Data section:
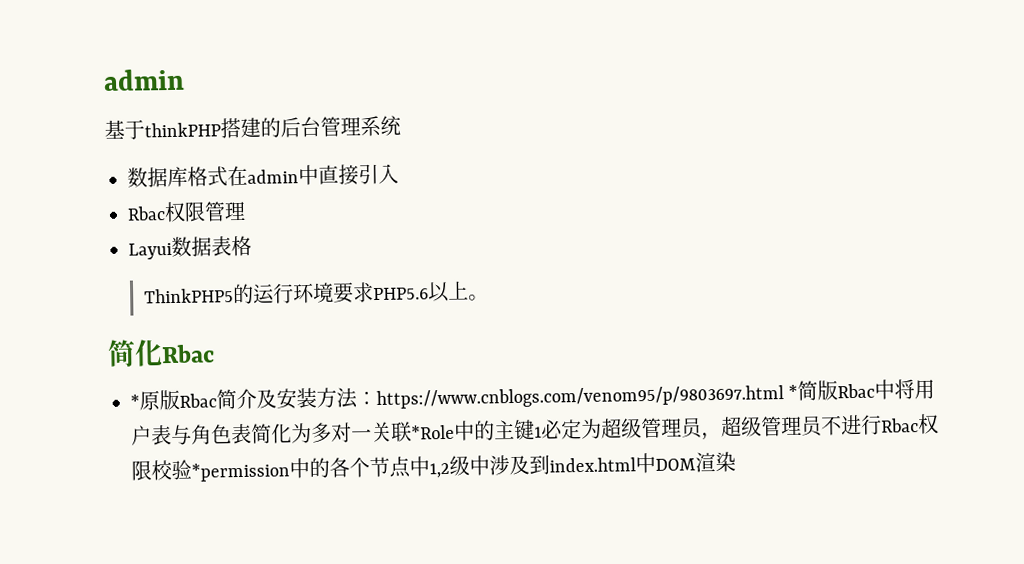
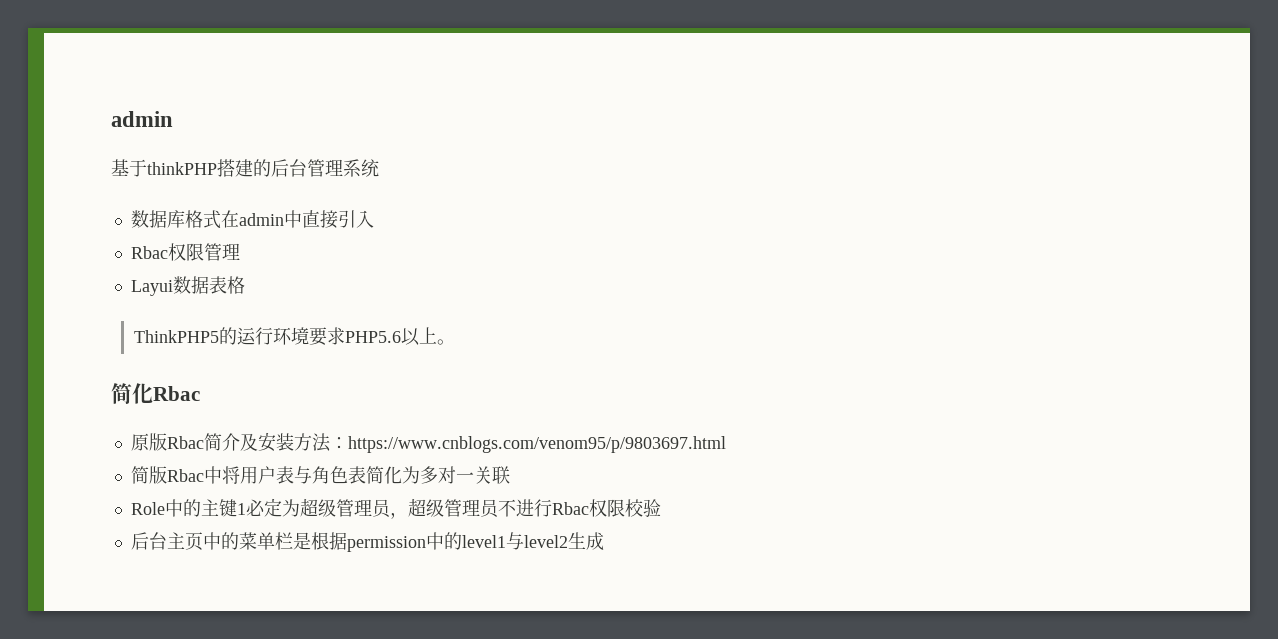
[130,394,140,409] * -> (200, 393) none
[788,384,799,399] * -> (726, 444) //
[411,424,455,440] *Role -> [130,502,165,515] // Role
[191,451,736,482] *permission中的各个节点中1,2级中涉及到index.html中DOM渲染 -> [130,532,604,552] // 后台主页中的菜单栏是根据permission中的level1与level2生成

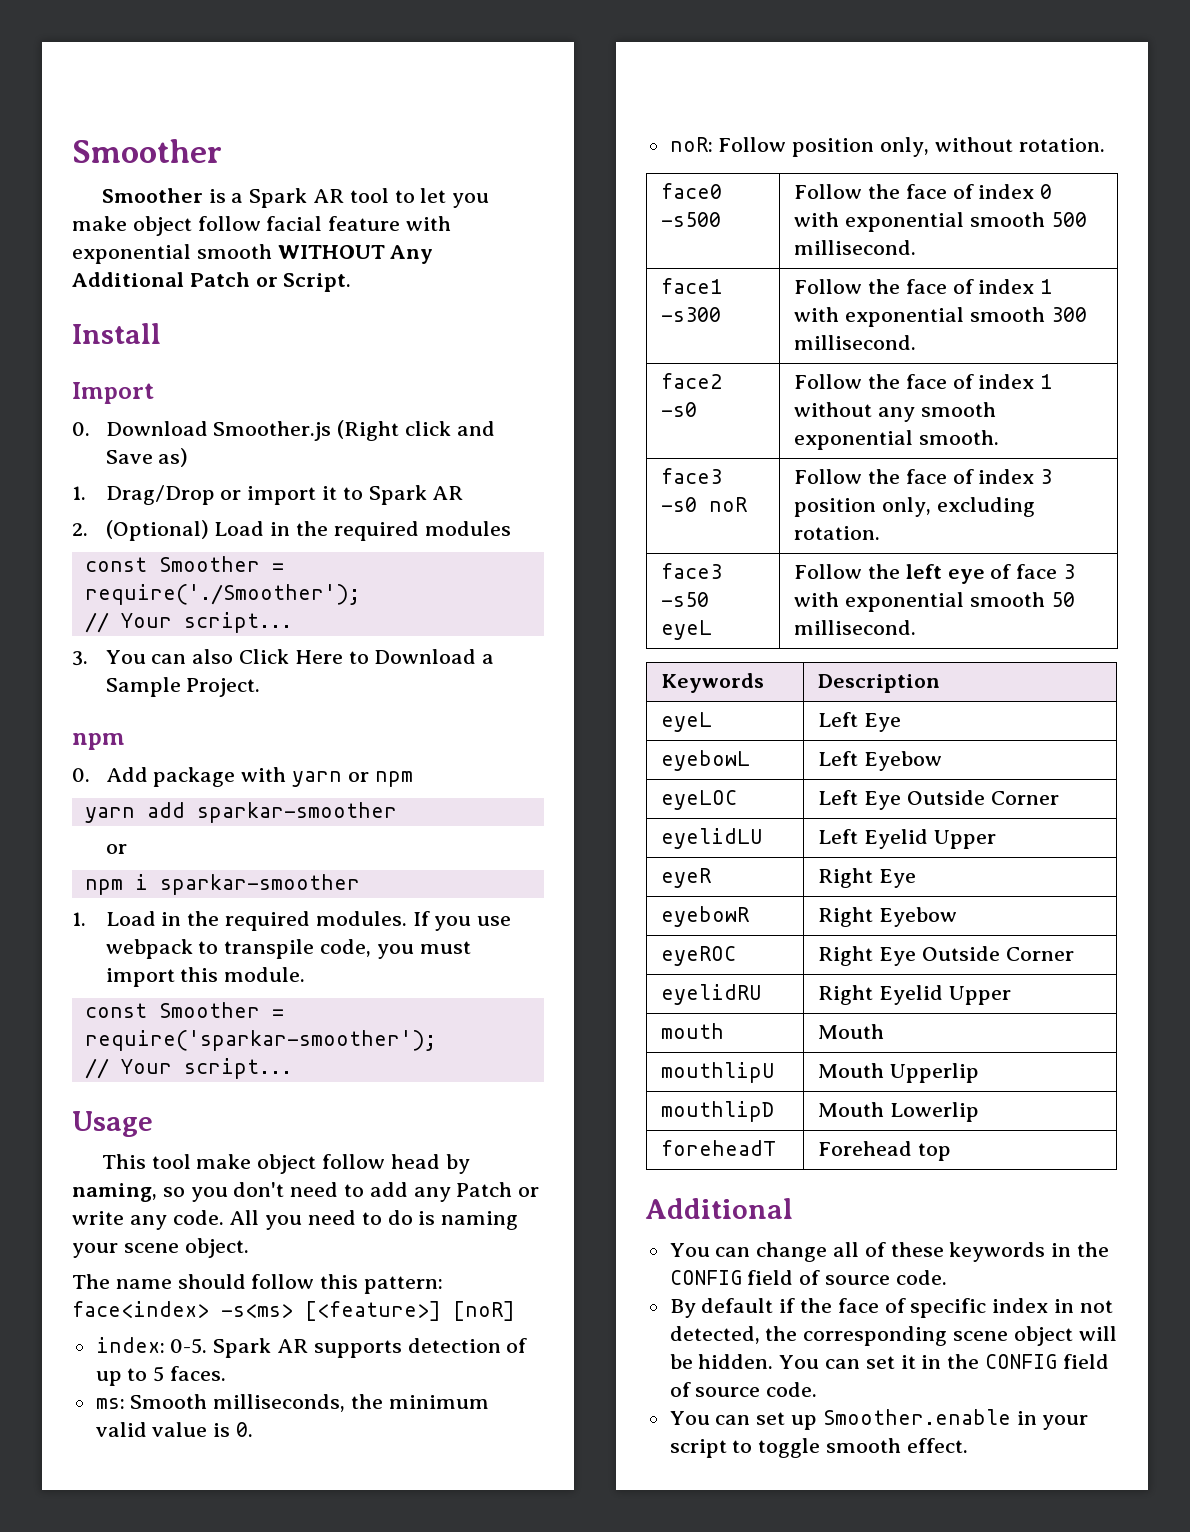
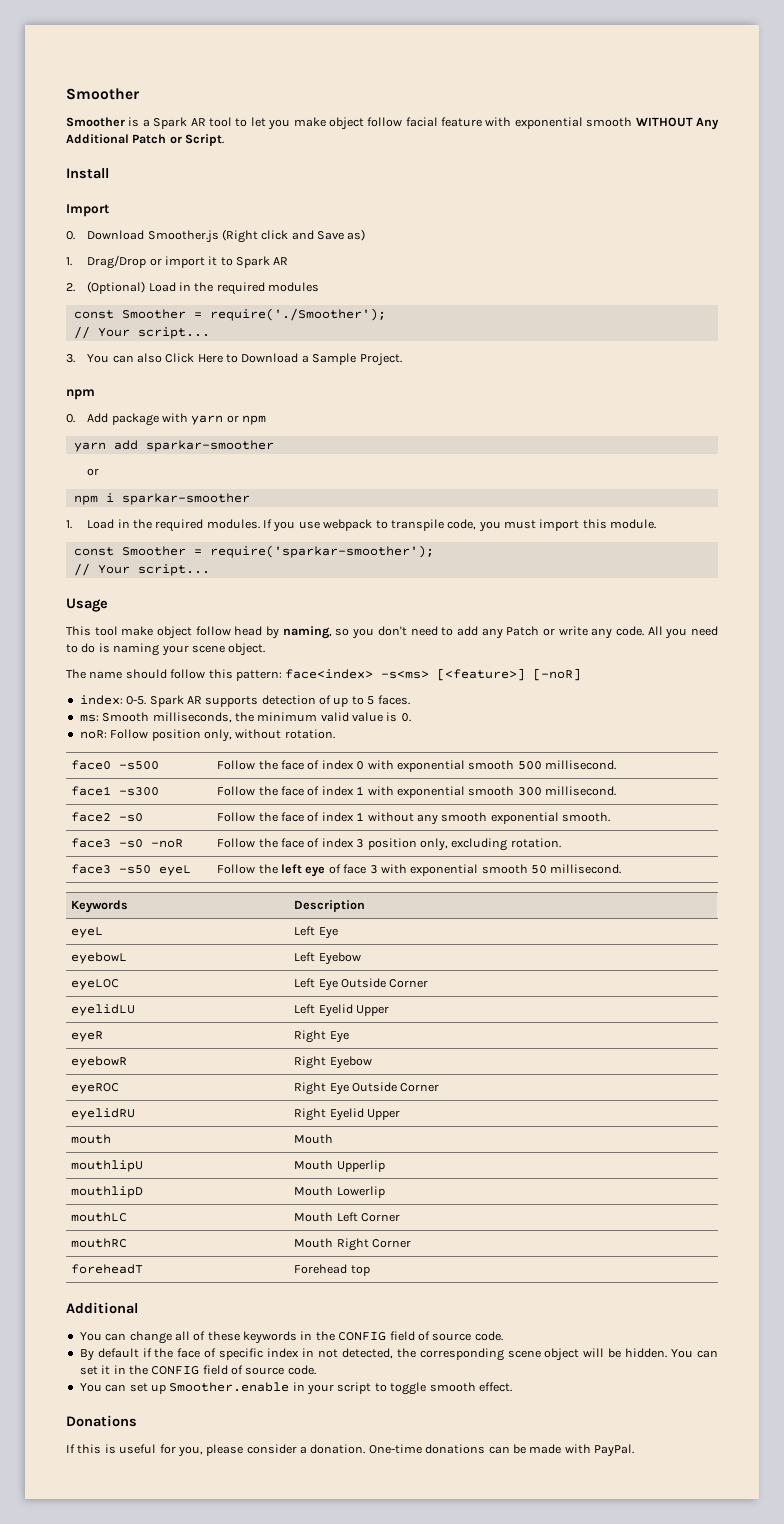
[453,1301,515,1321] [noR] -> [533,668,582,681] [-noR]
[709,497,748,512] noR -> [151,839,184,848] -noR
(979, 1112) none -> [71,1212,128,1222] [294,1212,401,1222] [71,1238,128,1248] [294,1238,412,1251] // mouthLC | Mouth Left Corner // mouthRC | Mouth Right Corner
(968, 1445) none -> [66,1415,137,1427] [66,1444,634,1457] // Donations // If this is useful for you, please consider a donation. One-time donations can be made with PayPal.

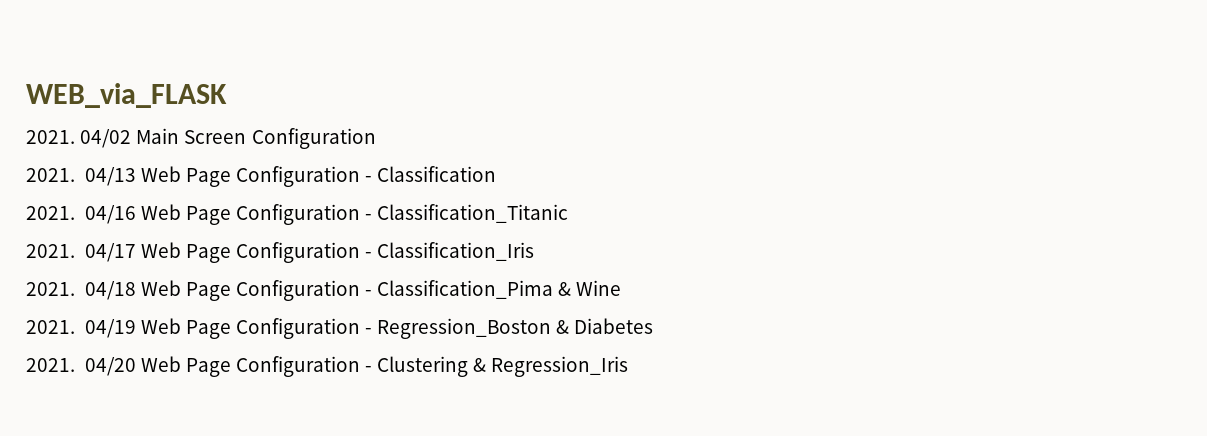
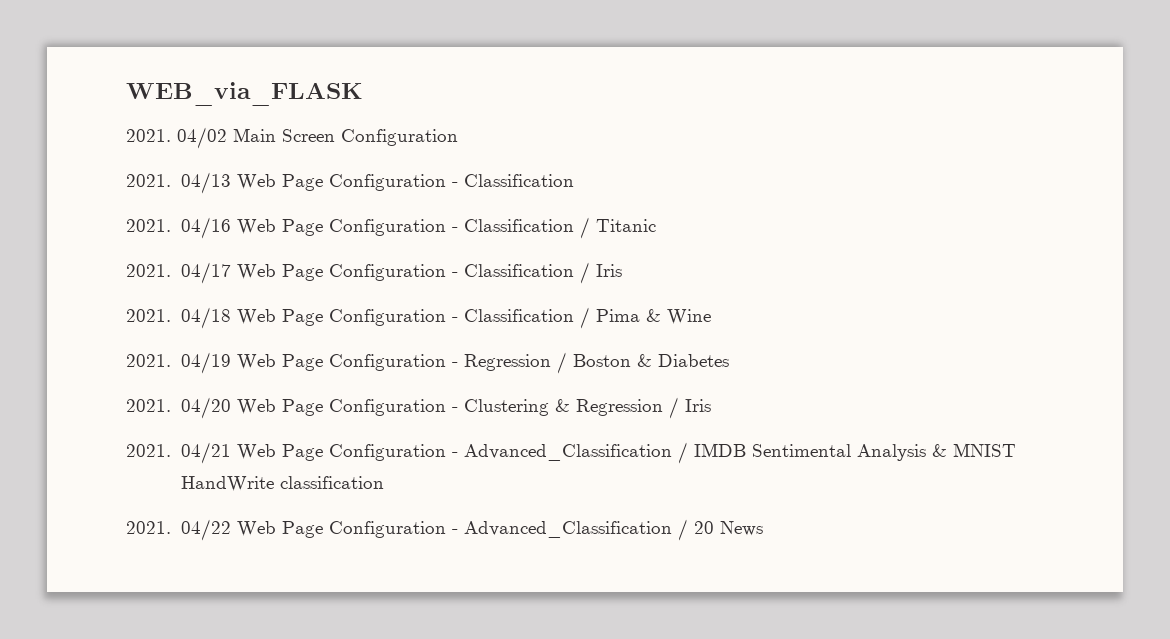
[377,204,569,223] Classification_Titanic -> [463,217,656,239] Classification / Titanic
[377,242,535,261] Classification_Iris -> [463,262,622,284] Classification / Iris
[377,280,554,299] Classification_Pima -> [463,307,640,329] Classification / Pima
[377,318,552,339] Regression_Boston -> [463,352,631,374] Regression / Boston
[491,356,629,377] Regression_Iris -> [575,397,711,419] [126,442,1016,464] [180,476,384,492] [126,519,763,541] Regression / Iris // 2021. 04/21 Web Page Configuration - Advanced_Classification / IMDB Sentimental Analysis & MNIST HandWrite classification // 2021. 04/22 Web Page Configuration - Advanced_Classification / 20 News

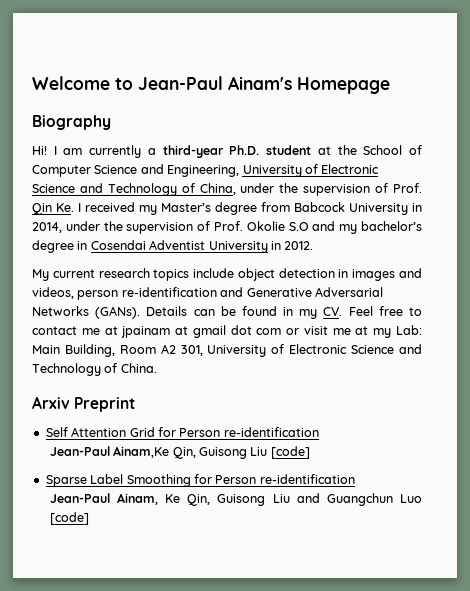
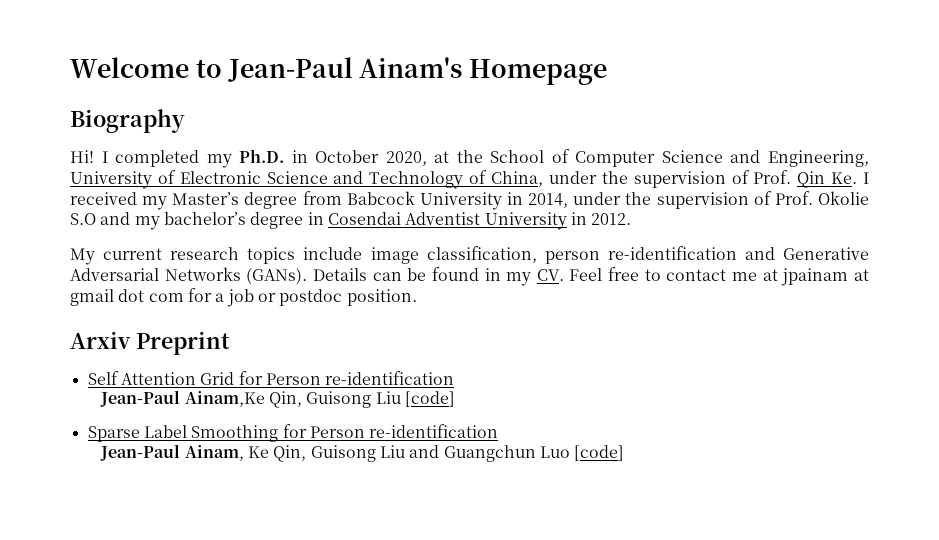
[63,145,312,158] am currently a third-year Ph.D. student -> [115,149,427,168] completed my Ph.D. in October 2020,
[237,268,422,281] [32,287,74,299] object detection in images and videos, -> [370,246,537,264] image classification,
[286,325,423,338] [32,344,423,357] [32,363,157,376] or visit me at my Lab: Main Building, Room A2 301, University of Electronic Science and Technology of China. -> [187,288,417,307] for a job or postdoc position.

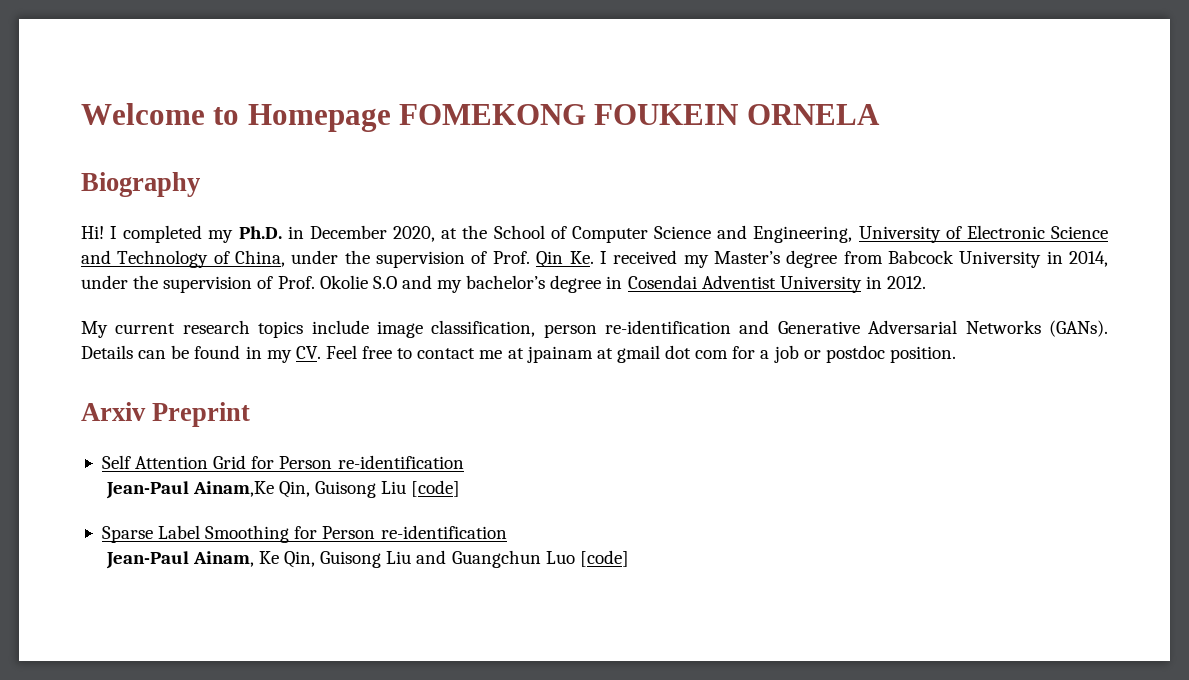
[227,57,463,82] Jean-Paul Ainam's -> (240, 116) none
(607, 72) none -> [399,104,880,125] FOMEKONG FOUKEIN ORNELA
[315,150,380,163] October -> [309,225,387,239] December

Exercise prompt: When you repeat the lines above, keep them exact and leave out each image they contain.

Solution for this task:
[130,394,140,409] * -> (200, 393) none
[788,384,799,399] * -> (726, 444) //
[411,424,455,440] *Role -> [130,502,165,515] // Role
[191,451,736,482] *permission中的各个节点中1,2级中涉及到index.html中DOM渲染 -> [130,532,604,552] // 后台主页中的菜单栏是根据permission中的level1与level2生成

[453,1301,515,1321] [noR] -> [533,668,582,681] [-noR]
[709,497,748,512] noR -> [151,839,184,848] -noR
(979, 1112) none -> [71,1212,128,1222] [294,1212,401,1222] [71,1238,128,1248] [294,1238,412,1251] // mouthLC | Mouth Left Corner // mouthRC | Mouth Right Corner
(968, 1445) none -> [66,1415,137,1427] [66,1444,634,1457] // Donations // If this is useful for you, please consider a donation. One-time donations can be made with PayPal.

[377,204,569,223] Classification_Titanic -> [463,217,656,239] Classification / Titanic
[377,242,535,261] Classification_Iris -> [463,262,622,284] Classification / Iris
[377,280,554,299] Classification_Pima -> [463,307,640,329] Classification / Pima
[377,318,552,339] Regression_Boston -> [463,352,631,374] Regression / Boston
[491,356,629,377] Regression_Iris -> [575,397,711,419] [126,442,1016,464] [180,476,384,492] [126,519,763,541] Regression / Iris // 2021. 04/21 Web Page Configuration - Advanced_Classification / IMDB Sentimental Analysis & MNIST HandWrite classification // 2021. 04/22 Web Page Configuration - Advanced_Classification / 20 News

[63,145,312,158] am currently a third-year Ph.D. student -> [115,149,427,168] completed my Ph.D. in October 2020,
[237,268,422,281] [32,287,74,299] object detection in images and videos, -> [370,246,537,264] image classification,
[286,325,423,338] [32,344,423,357] [32,363,157,376] or visit me at my Lab: Main Building, Room A2 301, University of Electronic Science and Technology of China. -> [187,288,417,307] for a job or postdoc position.

[227,57,463,82] Jean-Paul Ainam's -> (240, 116) none
(607, 72) none -> [399,104,880,125] FOMEKONG FOUKEIN ORNELA
[315,150,380,163] October -> [309,225,387,239] December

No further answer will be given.